Line by line, copy out the entries exactly and leave the pictures behind.
[[ MATERIAL FOR THE TASK, beginning ]]
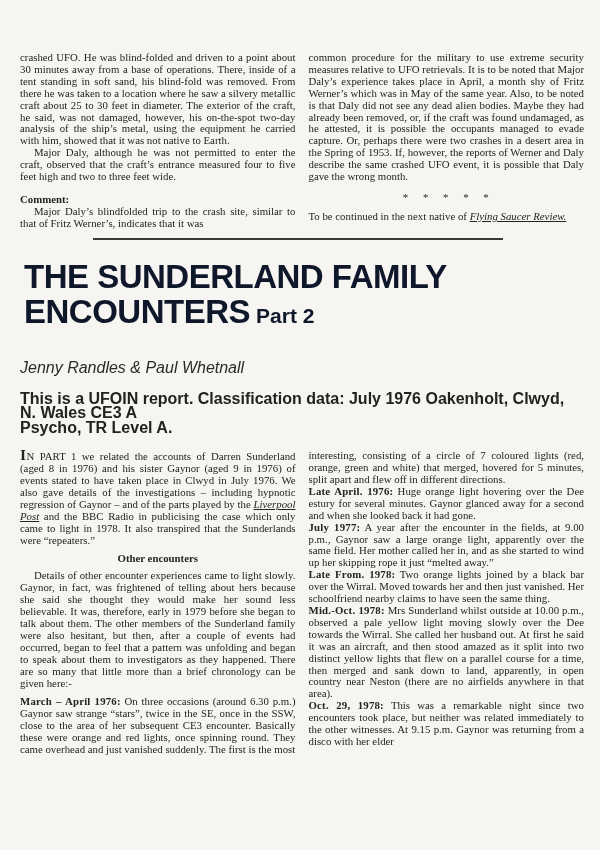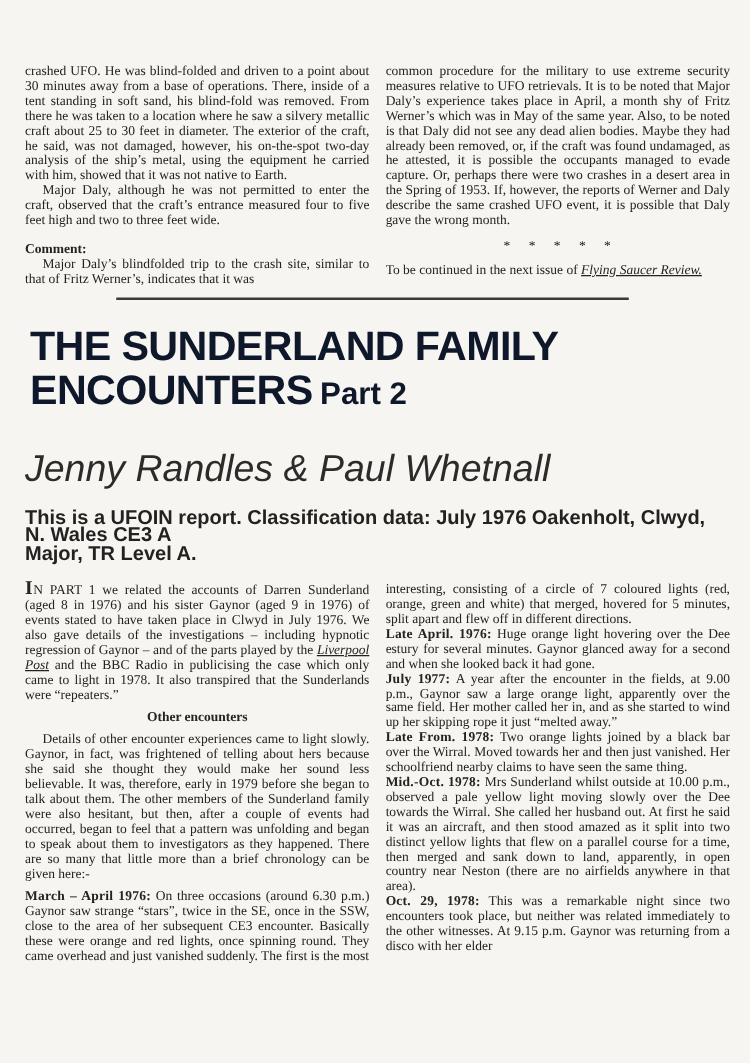--- a/index.html
+++ b/index.html
@@ -50,26 +50,26 @@
     margin: 8px 0 0 73px;
   }
   h1 {
     margin: 19px 0 0 4px;
     font-family: "Liberation Sans", "DejaVu Sans", sans-serif;
     font-weight: bold;
     color: #0f172a;
     letter-spacing: -0.5px;
   }
   h1 .t-line { display: block; font-size: 33px; line-height: 35px; }
-  h1 .t-part { font-size: 25px; letter-spacing: 0; padding-left: 6px; }
+  h1 .t-part { font-size: 21px; letter-spacing: 0; padding-left: 6px; }
   .byline {
     margin-top: 26px;
     font-family: "Liberation Sans", "DejaVu Sans", sans-serif;
     font-style: italic;
-    font-size: 30px;
+    font-size: 16px;
     color: #2c2b29;
   }
   .classification {
     margin-top: 15px;
     font-family: "Liberation Sans", "DejaVu Sans", sans-serif;
     font-weight: bold;
     font-size: 16px;
     line-height: 14.5px;
     color: #232220;
   }
@@ -101,36 +101,36 @@
     <div class="cols">
       <div class="col">
         <p class="body-p">crashed UFO. He was blind-folded and driven to a point about 30 minutes away from a base of operations. There, inside of a tent standing in soft sand, his blind-fold was removed. From there he was taken to a location where he saw a silvery metallic craft about 25 to 30 feet in diameter. The exterior of the craft, he said, was not damaged, however, his on-the-spot two-day analysis of the ship’s metal, using the equipment he carried with him, showed that it was not native to Earth.</p>
         <p class="body-p indent">Major Daly, although he was not permitted to enter the craft, observed that the craft’s entrance measured four to five feet high and two to three feet wide.</p>
         <p class="body-p comment-h">Comment:</p>
         <p class="body-p indent">Major Daly’s blindfolded trip to the crash site, similar to that of Fritz Werner’s, indicates that it was</p>
       </div>
       <div class="col">
         <p class="body-p">common procedure for the military to use extreme security measures relative to UFO retrievals. It is to be noted that Major Daly’s experience takes place in April, a month shy of Fritz Werner’s which was in May of the same year. Also, to be noted is that Daly did not see any dead alien bodies. Maybe they had already been removed, or, if the craft was found undamaged, as he attested, it is possible the occupants managed to evade capture. Or, perhaps there were two crashes in a desert area in the Spring of 1953. If, however, the reports of Werner and Daly describe the same crashed UFO event, it is possible that Daly gave the wrong month.</p>
         <p class="body-p stars">* * * * *</p>
-        <p class="body-p continued"><span>To be continued in the next issue of </span><i>Flying Saucer Review.</i></p>
+        <p class="body-p continued"><span>To be continued in the next native of </span><i>Flying Saucer Review.</i></p>
       </div>
     </div>
 
     <div class="divider"></div>
 
     <h1>
       <span class="t-line">THE SUNDERLAND FAMILY</span>
       <span class="t-line"><span>ENCOUNTERS</span><span class="t-part">Part 2</span></span>
     </h1>
 
     <div class="byline">Jenny Randles &amp; Paul Whetnall</div>
 
     <div class="classification">
       <span>This is a UFOIN report. Classification data: July 1976 Oakenholt, Clwyd, N. Wales CE3 A</span>
-      <span>Major, TR Level A.</span>
+      <span>Psycho, TR Level A.</span>
     </div>
 
     <div class="cols main-cols">
       <div class="col">
         <p class="body-p"><span class="dropcap">I</span><span>N PART 1 we related the accounts of Darren Sunderland (aged 8 in 1976) and his sister Gaynor (aged 9 in 1976) of events stated to have taken place in Clwyd in July 1976. We also gave details of the investigations – including hypnotic regression of Gaynor – and of the parts played by the </span><i>Liverpool Post</i><span> and the BBC Radio in publicising the case which only came to light in 1978. It also transpired that the Sunderlands were “repeaters.”</span></p>
         <p class="body-p subhead">Other encounters</p>
         <p class="body-p indent">Details of other encounter experiences came to light slowly. Gaynor, in fact, was frightened of telling about hers because she said she thought they would make her sound less believable. It was, therefore, early in 1979 before she began to talk about them. The other members of the Sunderland family were also hesitant, but then, after a couple of events had occurred, began to feel that a pattern was unfolding and began to speak about them to investigators as they happened. There are so many that little more than a brief chronology can be given here:-</p>
         <p class="body-p entry entry-first"><b>March – April 1976:</b><span> On three occasions (around 6.30 p.m.) Gaynor saw strange “stars”, twice in the SE, once in the SSW, close to the area of her subsequent CE3 encounter. Basically these were orange and red lights, once spinning round. They came overhead and just vanished suddenly. The first is the most</span></p>
       </div>
       <div class="col">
[[ MATERIAL FOR THE TASK, end ]]
EXPECTED ANSWER:
--- a/index.html
+++ b/index.html
@@ -50,26 +50,26 @@
     margin: 8px 0 0 73px;
   }
   h1 {
     margin: 19px 0 0 4px;
     font-family: "Liberation Sans", "DejaVu Sans", sans-serif;
     font-weight: bold;
     color: #0f172a;
     letter-spacing: -0.5px;
   }
   h1 .t-line { display: block; font-size: 33px; line-height: 35px; }
-  h1 .t-part { font-size: 25px; letter-spacing: 0; padding-left: 6px; }
+  h1 .t-part { font-size: 21px; letter-spacing: 0; padding-left: 6px; }
   .byline {
     margin-top: 26px;
     font-family: "Liberation Sans", "DejaVu Sans", sans-serif;
     font-style: italic;
-    font-size: 30px;
+    font-size: 16px;
     color: #2c2b29;
   }
   .classification {
     margin-top: 15px;
     font-family: "Liberation Sans", "DejaVu Sans", sans-serif;
     font-weight: bold;
     font-size: 16px;
     line-height: 14.5px;
     color: #232220;
   }
@@ -101,36 +101,36 @@
     <div class="cols">
       <div class="col">
         <p class="body-p">crashed UFO. He was blind-folded and driven to a point about 30 minutes away from a base of operations. There, inside of a tent standing in soft sand, his blind-fold was removed. From there he was taken to a location where he saw a silvery metallic craft about 25 to 30 feet in diameter. The exterior of the craft, he said, was not damaged, however, his on-the-spot two-day analysis of the ship’s metal, using the equipment he carried with him, showed that it was not native to Earth.</p>
         <p class="body-p indent">Major Daly, although he was not permitted to enter the craft, observed that the craft’s entrance measured four to five feet high and two to three feet wide.</p>
         <p class="body-p comment-h">Comment:</p>
         <p class="body-p indent">Major Daly’s blindfolded trip to the crash site, similar to that of Fritz Werner’s, indicates that it was</p>
       </div>
       <div class="col">
         <p class="body-p">common procedure for the military to use extreme security measures relative to UFO retrievals. It is to be noted that Major Daly’s experience takes place in April, a month shy of Fritz Werner’s which was in May of the same year. Also, to be noted is that Daly did not see any dead alien bodies. Maybe they had already been removed, or, if the craft was found undamaged, as he attested, it is possible the occupants managed to evade capture. Or, perhaps there were two crashes in a desert area in the Spring of 1953. If, however, the reports of Werner and Daly describe the same crashed UFO event, it is possible that Daly gave the wrong month.</p>
         <p class="body-p stars">* * * * *</p>
-        <p class="body-p continued"><span>To be continued in the next issue of </span><i>Flying Saucer Review.</i></p>
+        <p class="body-p continued"><span>To be continued in the next native of </span><i>Flying Saucer Review.</i></p>
       </div>
     </div>
 
     <div class="divider"></div>
 
     <h1>
       <span class="t-line">THE SUNDERLAND FAMILY</span>
       <span class="t-line"><span>ENCOUNTERS</span><span class="t-part">Part 2</span></span>
     </h1>
 
     <div class="byline">Jenny Randles &amp; Paul Whetnall</div>
 
     <div class="classification">
       <span>This is a UFOIN report. Classification data: July 1976 Oakenholt, Clwyd, N. Wales CE3 A</span>
-      <span>Major, TR Level A.</span>
+      <span>Psycho, TR Level A.</span>
     </div>
 
     <div class="cols main-cols">
       <div class="col">
         <p class="body-p"><span class="dropcap">I</span><span>N PART 1 we related the accounts of Darren Sunderland (aged 8 in 1976) and his sister Gaynor (aged 9 in 1976) of events stated to have taken place in Clwyd in July 1976. We also gave details of the investigations – including hypnotic regression of Gaynor – and of the parts played by the </span><i>Liverpool Post</i><span> and the BBC Radio in publicising the case which only came to light in 1978. It also transpired that the Sunderlands were “repeaters.”</span></p>
         <p class="body-p subhead">Other encounters</p>
         <p class="body-p indent">Details of other encounter experiences came to light slowly. Gaynor, in fact, was frightened of telling about hers because she said she thought they would make her sound less believable. It was, therefore, early in 1979 before she began to talk about them. The other members of the Sunderland family were also hesitant, but then, after a couple of events had occurred, began to feel that a pattern was unfolding and began to speak about them to investigators as they happened. There are so many that little more than a brief chronology can be given here:-</p>
         <p class="body-p entry entry-first"><b>March – April 1976:</b><span> On three occasions (around 6.30 p.m.) Gaynor saw strange “stars”, twice in the SE, once in the SSW, close to the area of her subsequent CE3 encounter. Basically these were orange and red lights, once spinning round. They came overhead and just vanished suddenly. The first is the most</span></p>
       </div>
       <div class="col">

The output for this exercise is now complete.